=== Begin Enclosure ===
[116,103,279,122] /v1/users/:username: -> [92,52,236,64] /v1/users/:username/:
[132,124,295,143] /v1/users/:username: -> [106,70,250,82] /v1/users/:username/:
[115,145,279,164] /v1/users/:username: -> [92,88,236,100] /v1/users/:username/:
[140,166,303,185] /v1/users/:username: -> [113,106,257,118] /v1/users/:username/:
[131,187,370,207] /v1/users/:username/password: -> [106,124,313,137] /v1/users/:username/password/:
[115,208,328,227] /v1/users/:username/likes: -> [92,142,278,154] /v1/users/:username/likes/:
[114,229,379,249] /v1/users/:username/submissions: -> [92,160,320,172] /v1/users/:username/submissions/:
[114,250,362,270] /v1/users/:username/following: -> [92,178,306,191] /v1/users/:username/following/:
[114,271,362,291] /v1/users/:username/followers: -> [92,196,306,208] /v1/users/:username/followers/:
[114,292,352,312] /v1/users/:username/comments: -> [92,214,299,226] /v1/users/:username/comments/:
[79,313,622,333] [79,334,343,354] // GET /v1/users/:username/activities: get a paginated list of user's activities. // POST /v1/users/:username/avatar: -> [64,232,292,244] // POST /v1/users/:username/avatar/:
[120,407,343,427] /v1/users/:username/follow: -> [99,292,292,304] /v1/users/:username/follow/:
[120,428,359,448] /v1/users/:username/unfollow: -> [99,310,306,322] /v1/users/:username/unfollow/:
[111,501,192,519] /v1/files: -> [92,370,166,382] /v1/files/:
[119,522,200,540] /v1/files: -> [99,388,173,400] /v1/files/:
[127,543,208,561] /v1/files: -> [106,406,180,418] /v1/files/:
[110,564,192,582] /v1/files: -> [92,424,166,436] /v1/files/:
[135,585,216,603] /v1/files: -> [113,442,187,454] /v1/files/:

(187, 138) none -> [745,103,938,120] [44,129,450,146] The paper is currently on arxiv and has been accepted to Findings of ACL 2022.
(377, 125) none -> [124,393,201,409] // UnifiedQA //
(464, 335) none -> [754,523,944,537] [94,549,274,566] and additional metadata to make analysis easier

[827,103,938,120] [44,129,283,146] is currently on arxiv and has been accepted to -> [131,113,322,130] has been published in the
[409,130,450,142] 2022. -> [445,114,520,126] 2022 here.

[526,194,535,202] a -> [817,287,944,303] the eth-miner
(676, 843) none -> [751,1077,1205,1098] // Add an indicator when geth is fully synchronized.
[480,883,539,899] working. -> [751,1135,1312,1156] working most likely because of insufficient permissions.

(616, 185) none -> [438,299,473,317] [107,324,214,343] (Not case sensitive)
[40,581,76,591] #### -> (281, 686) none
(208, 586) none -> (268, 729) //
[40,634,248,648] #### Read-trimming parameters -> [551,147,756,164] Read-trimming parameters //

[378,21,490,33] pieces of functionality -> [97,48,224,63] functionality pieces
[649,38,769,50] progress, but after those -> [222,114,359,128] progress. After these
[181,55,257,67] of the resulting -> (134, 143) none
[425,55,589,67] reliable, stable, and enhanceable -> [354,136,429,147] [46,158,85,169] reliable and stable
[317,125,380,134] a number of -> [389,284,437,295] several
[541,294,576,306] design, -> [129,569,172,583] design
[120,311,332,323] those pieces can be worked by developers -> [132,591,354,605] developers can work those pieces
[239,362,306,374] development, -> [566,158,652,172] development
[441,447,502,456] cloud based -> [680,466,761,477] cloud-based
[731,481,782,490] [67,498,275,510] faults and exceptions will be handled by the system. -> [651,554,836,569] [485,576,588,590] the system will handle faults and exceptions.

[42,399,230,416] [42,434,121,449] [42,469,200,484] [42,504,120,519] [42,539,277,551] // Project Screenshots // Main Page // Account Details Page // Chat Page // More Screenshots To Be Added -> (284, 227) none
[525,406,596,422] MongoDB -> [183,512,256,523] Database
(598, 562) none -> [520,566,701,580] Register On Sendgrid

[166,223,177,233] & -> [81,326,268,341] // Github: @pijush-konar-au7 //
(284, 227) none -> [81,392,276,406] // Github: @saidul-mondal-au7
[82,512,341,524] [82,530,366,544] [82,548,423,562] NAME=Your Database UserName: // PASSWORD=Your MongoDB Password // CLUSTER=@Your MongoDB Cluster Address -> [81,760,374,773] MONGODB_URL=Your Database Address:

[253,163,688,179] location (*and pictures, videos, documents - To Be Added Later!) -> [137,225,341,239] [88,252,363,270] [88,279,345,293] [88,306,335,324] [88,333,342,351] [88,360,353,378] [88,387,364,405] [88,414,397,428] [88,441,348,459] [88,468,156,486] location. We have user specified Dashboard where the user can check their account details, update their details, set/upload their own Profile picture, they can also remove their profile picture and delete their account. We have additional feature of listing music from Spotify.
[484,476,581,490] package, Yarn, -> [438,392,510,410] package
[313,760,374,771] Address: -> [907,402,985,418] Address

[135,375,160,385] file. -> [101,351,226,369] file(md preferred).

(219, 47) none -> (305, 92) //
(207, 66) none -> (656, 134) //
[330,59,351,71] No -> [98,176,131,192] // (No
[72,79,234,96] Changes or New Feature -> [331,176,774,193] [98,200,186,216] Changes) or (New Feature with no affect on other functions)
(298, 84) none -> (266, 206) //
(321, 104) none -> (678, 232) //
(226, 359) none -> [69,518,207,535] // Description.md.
=== End Enclosure ===
== PROBLEM TO WORK ON ==
When you transcribe the records above, keep every line exactly the same.

== ANSWER BOX ==
[116,103,279,122] /v1/users/:username: -> [92,52,236,64] /v1/users/:username/:
[132,124,295,143] /v1/users/:username: -> [106,70,250,82] /v1/users/:username/:
[115,145,279,164] /v1/users/:username: -> [92,88,236,100] /v1/users/:username/:
[140,166,303,185] /v1/users/:username: -> [113,106,257,118] /v1/users/:username/:
[131,187,370,207] /v1/users/:username/password: -> [106,124,313,137] /v1/users/:username/password/:
[115,208,328,227] /v1/users/:username/likes: -> [92,142,278,154] /v1/users/:username/likes/:
[114,229,379,249] /v1/users/:username/submissions: -> [92,160,320,172] /v1/users/:username/submissions/:
[114,250,362,270] /v1/users/:username/following: -> [92,178,306,191] /v1/users/:username/following/:
[114,271,362,291] /v1/users/:username/followers: -> [92,196,306,208] /v1/users/:username/followers/:
[114,292,352,312] /v1/users/:username/comments: -> [92,214,299,226] /v1/users/:username/comments/:
[79,313,622,333] [79,334,343,354] // GET /v1/users/:username/activities: get a paginated list of user's activities. // POST /v1/users/:username/avatar: -> [64,232,292,244] // POST /v1/users/:username/avatar/:
[120,407,343,427] /v1/users/:username/follow: -> [99,292,292,304] /v1/users/:username/follow/:
[120,428,359,448] /v1/users/:username/unfollow: -> [99,310,306,322] /v1/users/:username/unfollow/:
[111,501,192,519] /v1/files: -> [92,370,166,382] /v1/files/:
[119,522,200,540] /v1/files: -> [99,388,173,400] /v1/files/:
[127,543,208,561] /v1/files: -> [106,406,180,418] /v1/files/:
[110,564,192,582] /v1/files: -> [92,424,166,436] /v1/files/:
[135,585,216,603] /v1/files: -> [113,442,187,454] /v1/files/:

(187, 138) none -> [745,103,938,120] [44,129,450,146] The paper is currently on arxiv and has been accepted to Findings of ACL 2022.
(377, 125) none -> [124,393,201,409] // UnifiedQA //
(464, 335) none -> [754,523,944,537] [94,549,274,566] and additional metadata to make analysis easier

[827,103,938,120] [44,129,283,146] is currently on arxiv and has been accepted to -> [131,113,322,130] has been published in the
[409,130,450,142] 2022. -> [445,114,520,126] 2022 here.

[526,194,535,202] a -> [817,287,944,303] the eth-miner
(676, 843) none -> [751,1077,1205,1098] // Add an indicator when geth is fully synchronized.
[480,883,539,899] working. -> [751,1135,1312,1156] working most likely because of insufficient permissions.

(616, 185) none -> [438,299,473,317] [107,324,214,343] (Not case sensitive)
[40,581,76,591] #### -> (281, 686) none
(208, 586) none -> (268, 729) //
[40,634,248,648] #### Read-trimming parameters -> [551,147,756,164] Read-trimming parameters //

[378,21,490,33] pieces of functionality -> [97,48,224,63] functionality pieces
[649,38,769,50] progress, but after those -> [222,114,359,128] progress. After these
[181,55,257,67] of the resulting -> (134, 143) none
[425,55,589,67] reliable, stable, and enhanceable -> [354,136,429,147] [46,158,85,169] reliable and stable
[317,125,380,134] a number of -> [389,284,437,295] several
[541,294,576,306] design, -> [129,569,172,583] design
[120,311,332,323] those pieces can be worked by developers -> [132,591,354,605] developers can work those pieces
[239,362,306,374] development, -> [566,158,652,172] development
[441,447,502,456] cloud based -> [680,466,761,477] cloud-based
[731,481,782,490] [67,498,275,510] faults and exceptions will be handled by the system. -> [651,554,836,569] [485,576,588,590] the system will handle faults and exceptions.

[42,399,230,416] [42,434,121,449] [42,469,200,484] [42,504,120,519] [42,539,277,551] // Project Screenshots // Main Page // Account Details Page // Chat Page // More Screenshots To Be Added -> (284, 227) none
[525,406,596,422] MongoDB -> [183,512,256,523] Database
(598, 562) none -> [520,566,701,580] Register On Sendgrid

[166,223,177,233] & -> [81,326,268,341] // Github: @pijush-konar-au7 //
(284, 227) none -> [81,392,276,406] // Github: @saidul-mondal-au7
[82,512,341,524] [82,530,366,544] [82,548,423,562] NAME=Your Database UserName: // PASSWORD=Your MongoDB Password // CLUSTER=@Your MongoDB Cluster Address -> [81,760,374,773] MONGODB_URL=Your Database Address:

[253,163,688,179] location (*and pictures, videos, documents - To Be Added Later!) -> [137,225,341,239] [88,252,363,270] [88,279,345,293] [88,306,335,324] [88,333,342,351] [88,360,353,378] [88,387,364,405] [88,414,397,428] [88,441,348,459] [88,468,156,486] location. We have user specified Dashboard where the user can check their account details, update their details, set/upload their own Profile picture, they can also remove their profile picture and delete their account. We have additional feature of listing music from Spotify.
[484,476,581,490] package, Yarn, -> [438,392,510,410] package
[313,760,374,771] Address: -> [907,402,985,418] Address

[135,375,160,385] file. -> [101,351,226,369] file(md preferred).

(219, 47) none -> (305, 92) //
(207, 66) none -> (656, 134) //
[330,59,351,71] No -> [98,176,131,192] // (No
[72,79,234,96] Changes or New Feature -> [331,176,774,193] [98,200,186,216] Changes) or (New Feature with no affect on other functions)
(298, 84) none -> (266, 206) //
(321, 104) none -> (678, 232) //
(226, 359) none -> [69,518,207,535] // Description.md.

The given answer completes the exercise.